Steven T. Goldberg, a Washington, D.C.-based investment banker, has a positive outlook for the American economy. Though I’ve heard other guesses that we shouldn’t expect a positive turnaround until 2015, he’s a bit more bullish. He recently authored a column for Kiplinger noting six reasons why he sees a "major bull market" in the next year or two:
1. The long decline in housing prices is nearing an end. The excess supply in housing is dwindling. When home prices finally bottom, it will mean more employment for construction workers, real estate agents and people in related industries. It will also staunch the bleeding in the mortgage and banking industries. Plus, it will help revive consumer confidence.
2. The U.S. is undergoing a manufacturing rebirth. Higher wages in China are prompting some companies to relocate factories to the U.S. Ford and Emerson Electric recently brought back some manufacturing to the U.S., and Intel is building three new plants here.
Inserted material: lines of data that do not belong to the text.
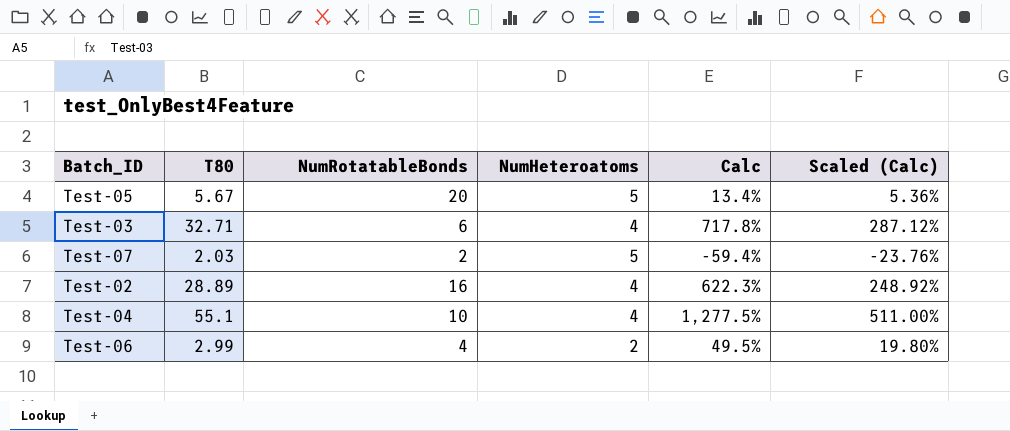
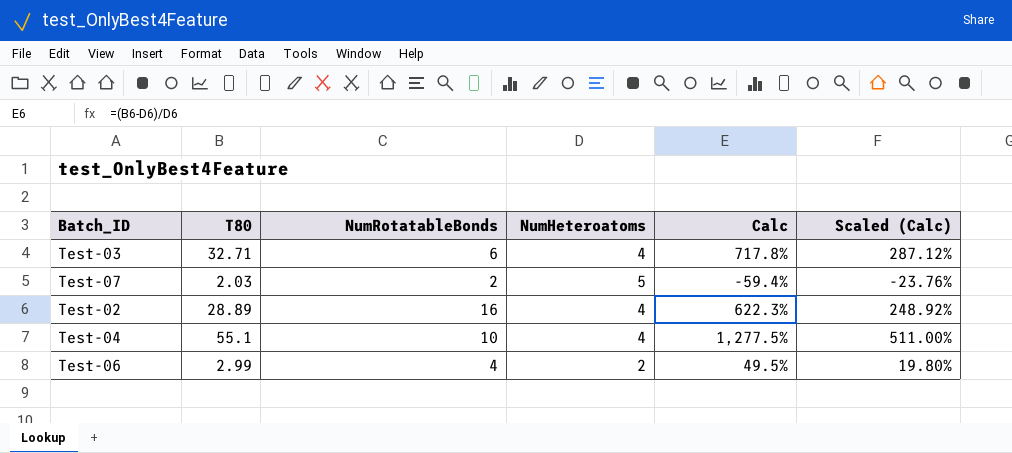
row Test-05: 5.67 | 20 | 5 | 13.4% | 5.36% -> none

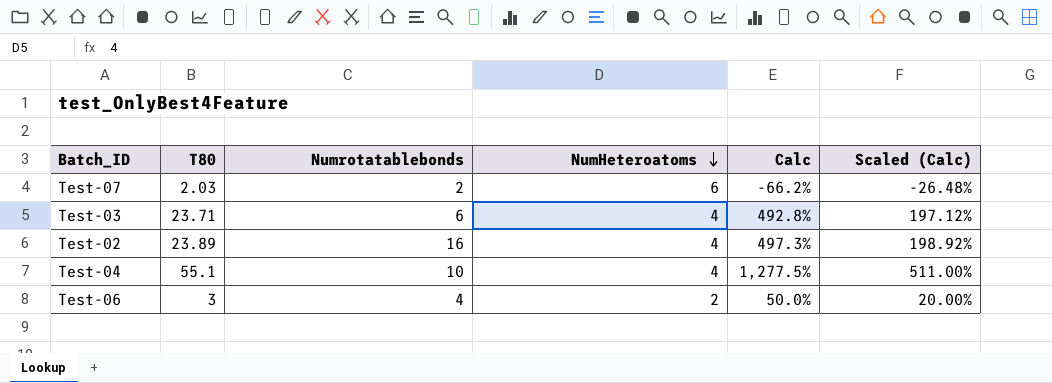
row order: none -> NumHeteroatoms descending
column name: NumRotatableBonds -> Numrotatablebonds
Test-07 | NumHeteroatoms: 5 -> 6
Test-07 | Calc: -59.4% -> -66.2%
Test-07 | Scaled (Calc): -23.76% -> -26.48%
Test-03 | T80: 32.71 -> 23.71
Test-03 | Calc: 717.8% -> 492.8%
Test-03 | Scaled (Calc): 287.12% -> 197.12%
Test-02 | T80: 28.89 -> 23.89
Test-02 | Calc: 622.3% -> 497.3%
Test-02 | Scaled (Calc): 248.92% -> 198.92%
Test-06 | T80: 2.99 -> 3
Test-06 | Calc: 49.5% -> 50.0%
Test-06 | Scaled (Calc): 19.80% -> 20.00%

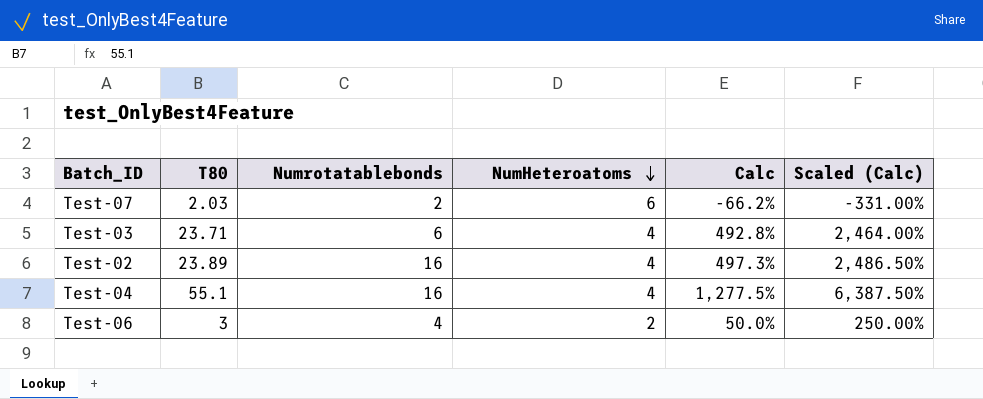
column Scaled (Calc) | formula: [Calc] * 0.4 -> [Calc] * 5
Test-04 | Numrotatablebonds: 10 -> 16

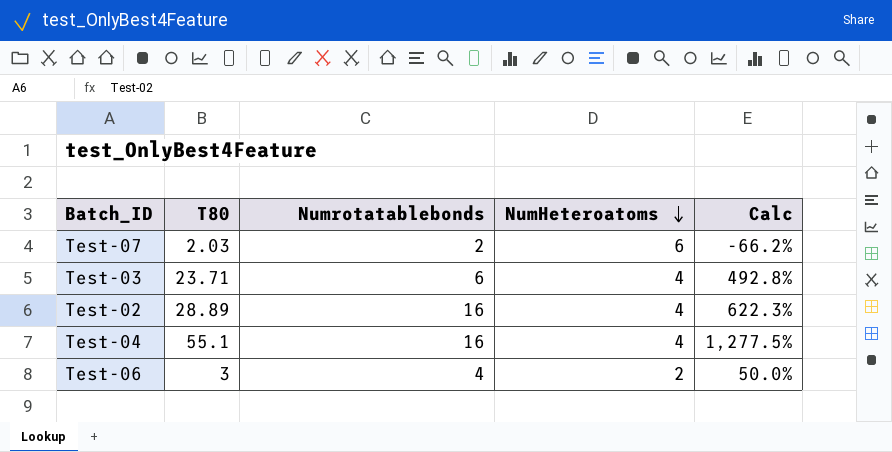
column Scaled (Calc) | formula: [Calc] * 5 -> none
Test-02 | T80: 23.89 -> 28.89
Test-02 | Calc: 497.3% -> 622.3%

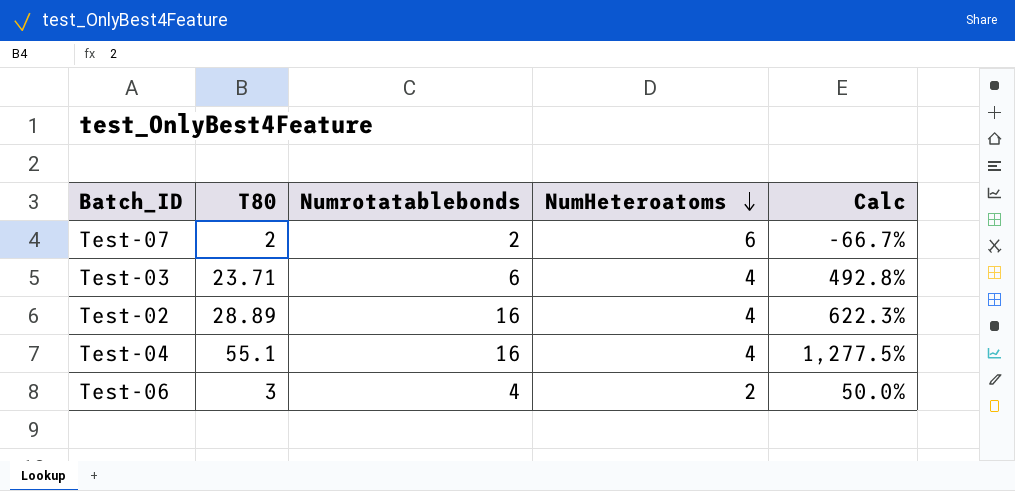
Test-07 | T80: 2.03 -> 2
Test-07 | Calc: -66.2% -> -66.7%

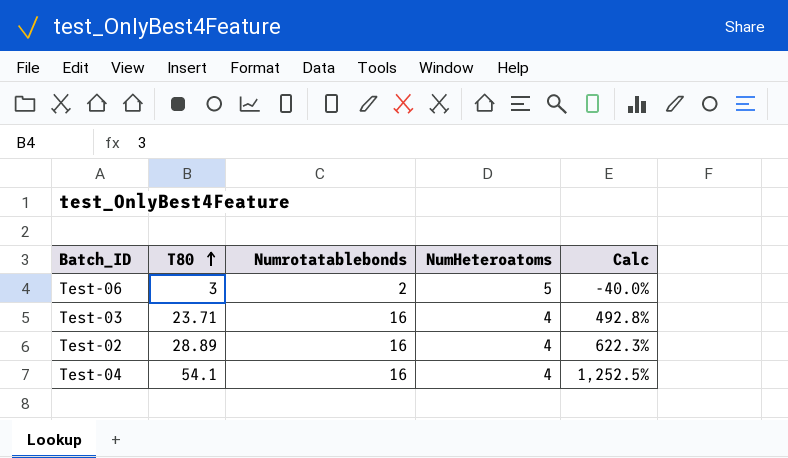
row order: NumHeteroatoms descending -> T80 ascending
row Test-07: 2 | 2 | 6 | -66.7% -> none
Test-06 | Numrotatablebonds: 4 -> 2
Test-06 | NumHeteroatoms: 2 -> 5
Test-06 | Calc: 50.0% -> -40.0%
Test-03 | Numrotatablebonds: 6 -> 16
Test-04 | T80: 55.1 -> 54.1
Test-04 | Calc: 1,277.5% -> 1,252.5%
Boston Consulting Group sees China’s edge eroding because many Chinese workers this year received wage increases of 15% to 20% and because of high transportation costs to the U.S.
3. The "echo" baby boom is ready to invest. The children of the baby-boomers will soon enter the 35-39 age bracket — the time in life when, Levkovich says, they get serious about investing. He has studied actions of that group from 1900 to the present and finds a strong correlation between the size of that cohort and the direction of the S&P 500. He says the echo boom will more than make up for the pressure their parents put on stocks by selling investments to pay for their retirement.
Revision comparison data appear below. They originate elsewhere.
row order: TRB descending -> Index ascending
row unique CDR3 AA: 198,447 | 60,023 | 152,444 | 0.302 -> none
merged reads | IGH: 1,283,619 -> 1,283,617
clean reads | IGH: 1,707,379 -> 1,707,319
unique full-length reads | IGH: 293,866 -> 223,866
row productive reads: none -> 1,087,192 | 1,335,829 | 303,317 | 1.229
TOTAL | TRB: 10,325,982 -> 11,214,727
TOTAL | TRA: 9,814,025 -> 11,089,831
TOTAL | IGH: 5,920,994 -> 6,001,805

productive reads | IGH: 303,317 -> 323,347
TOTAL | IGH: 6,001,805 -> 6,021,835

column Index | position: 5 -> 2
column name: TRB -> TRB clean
4. Technological innovation is still spreading. Increased adoption of smart phones by individuals and companies in developed and emerging countries will lead to increased spending on these products, as well as on technology infrastructure, including better security software, faster chips, longer-lasting batteries and more broadband spectrum. The U.S. still dominates tech.
5. The U.S. is becoming less dependent on foreign energy sources. New discoveries of oil mean a near-tripling of production in the Gulf of Mexico by the end of the decade. Meanwhile, fracking and other advanced drilling techniques are dramatically increasing natural gas production and lowering its price. Also helping are tougher standards for auto fuel economy, which means we’re using less gasoline. What little oil the U.S. will have to import, Levkovich says, will come from Canada and Mexico. Energy independence would help our trade balance.
6. A solution to our fiscal crisis is on the horizon. In 2013, Levkovich thinks, Democrats and Republicans will overcome their bitter differences and adopt a debt reduction plan that will include both higher taxes and cuts in entitlement programs. If that doesn’t happen, he thinks bond investors will force a resolution in 2014 by selling Treasury debt and forcing up bond yields. "We continue to think that investors are unwilling to pay up for equities while the continuation of budget deficits and growth of national debt erodes the foundation of economic progress," Levkovich says.
Levkovich finds a lot of skeptics among individual investors, who continue to yank money out of stock funds, as well as professional investors, many of whom have decreased their allocation to stocks. But that’s just dry powder for the next raging bull market.